■ Task description ■
Set the records down again in full, exactly as they are, apart from the images.
Stored data START
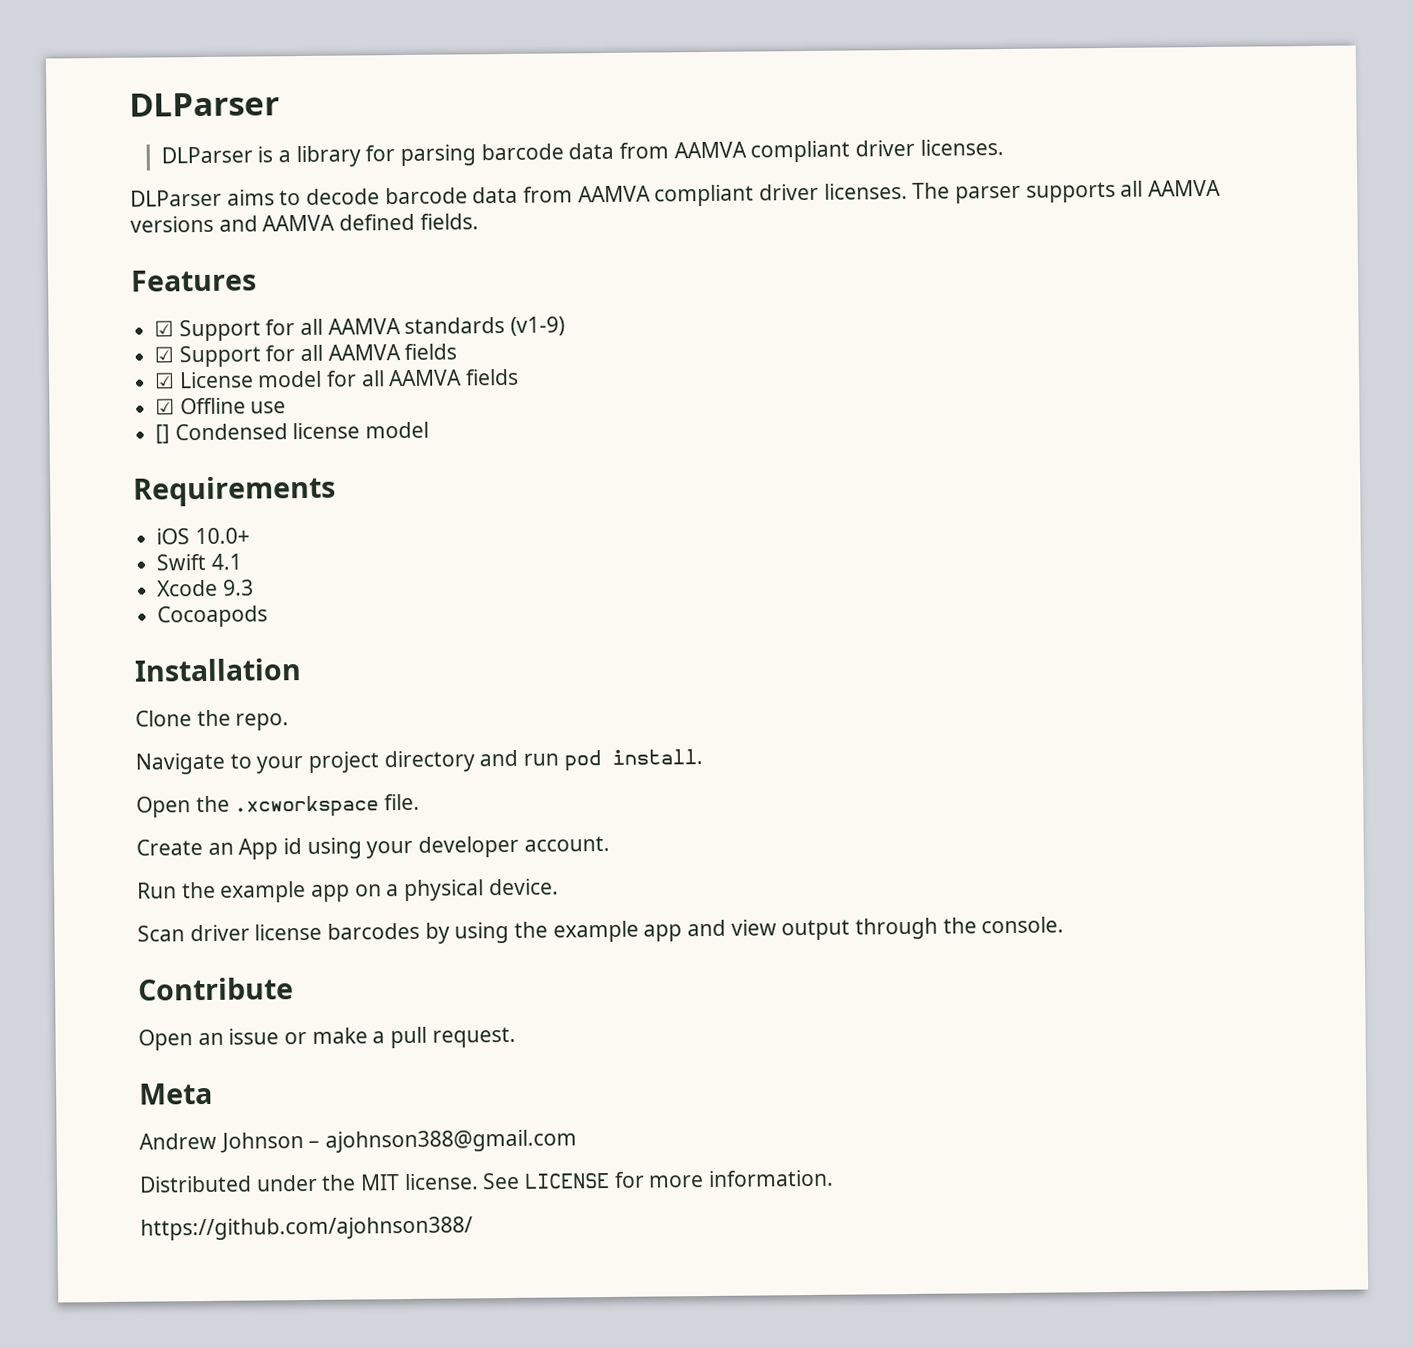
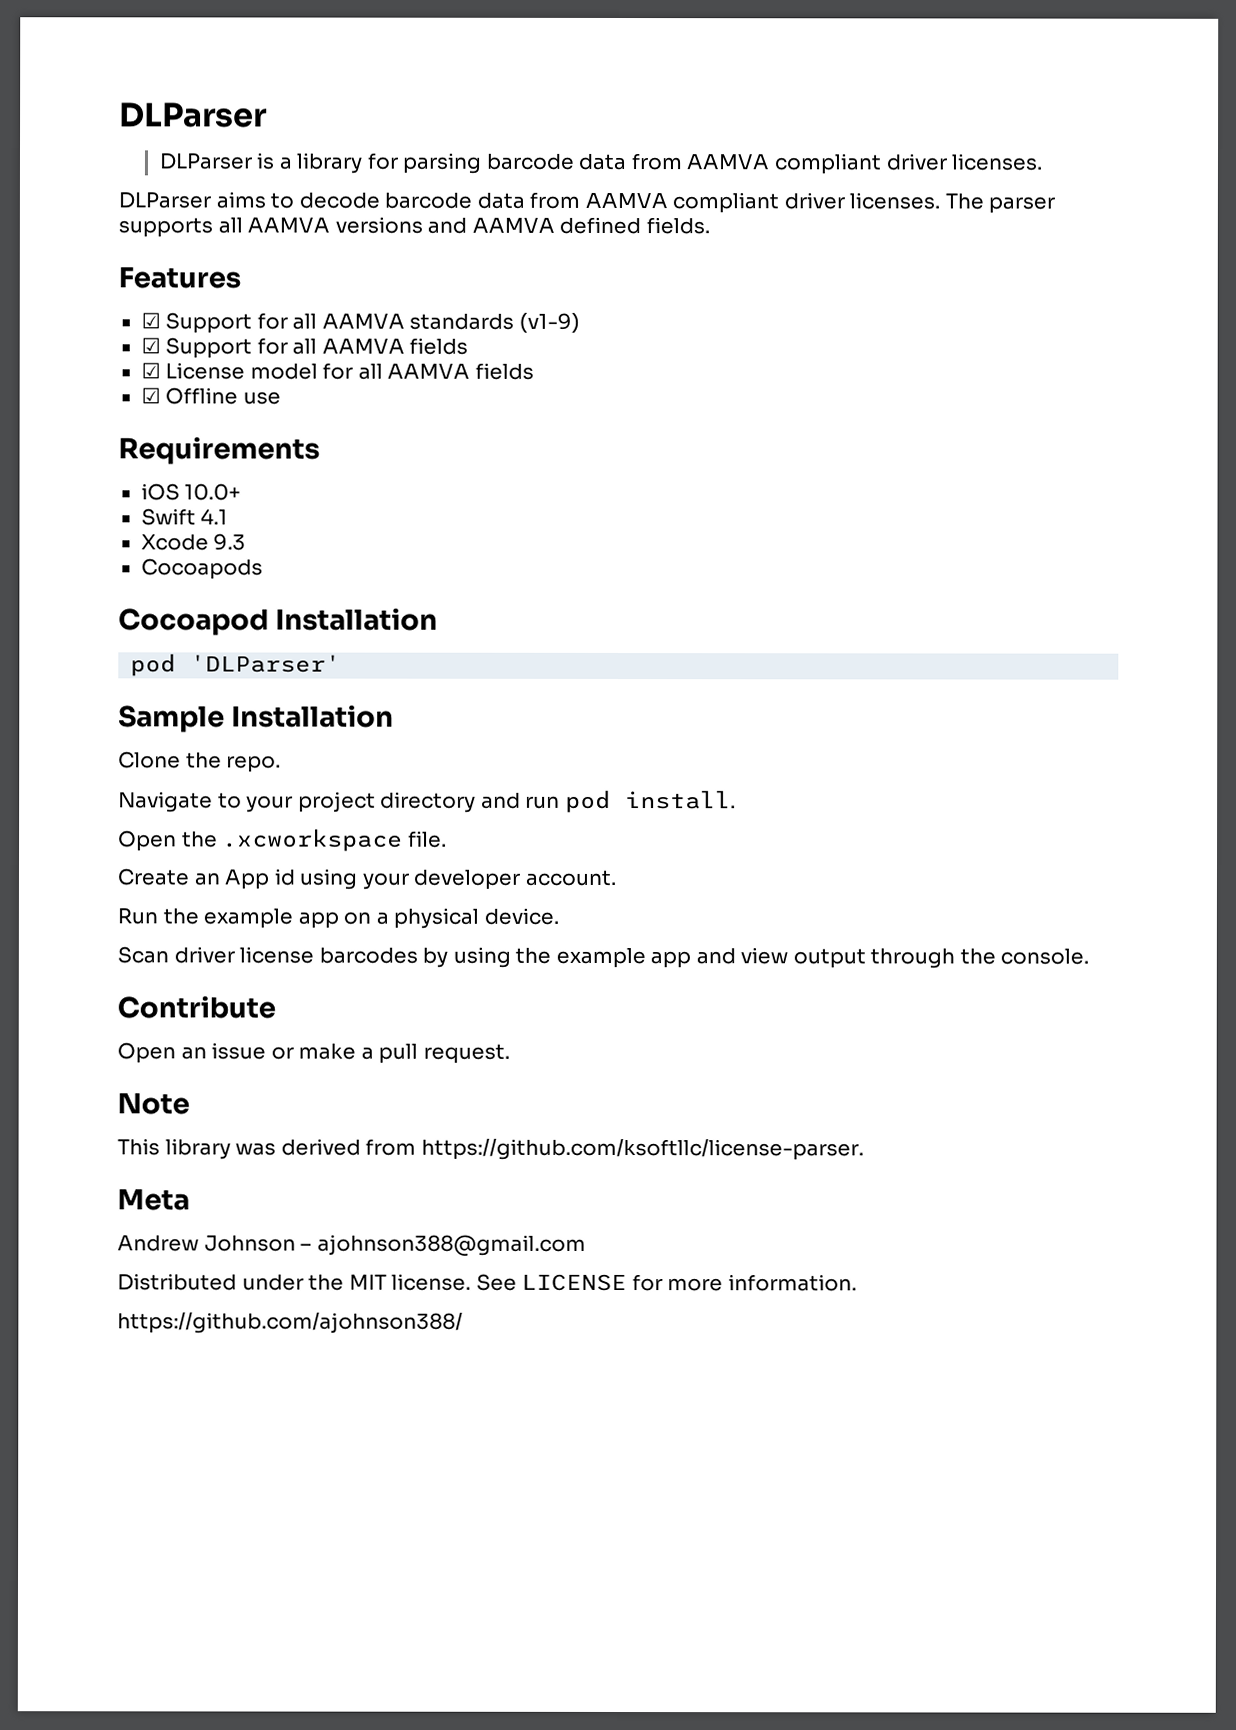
- [] Condensed license model
- Installation
+ Cocoapod Installation
+ pod 'DLParser'
+ Sample Installation
+ Note
+ This library was derived from https://github.com/ksoftllc/license-parser.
Stored data END
■ Solution ■
- [] Condensed license model
- Installation
+ Cocoapod Installation
+ pod 'DLParser'
+ Sample Installation
+ Note
+ This library was derived from https://github.com/ksoftllc/license-parser.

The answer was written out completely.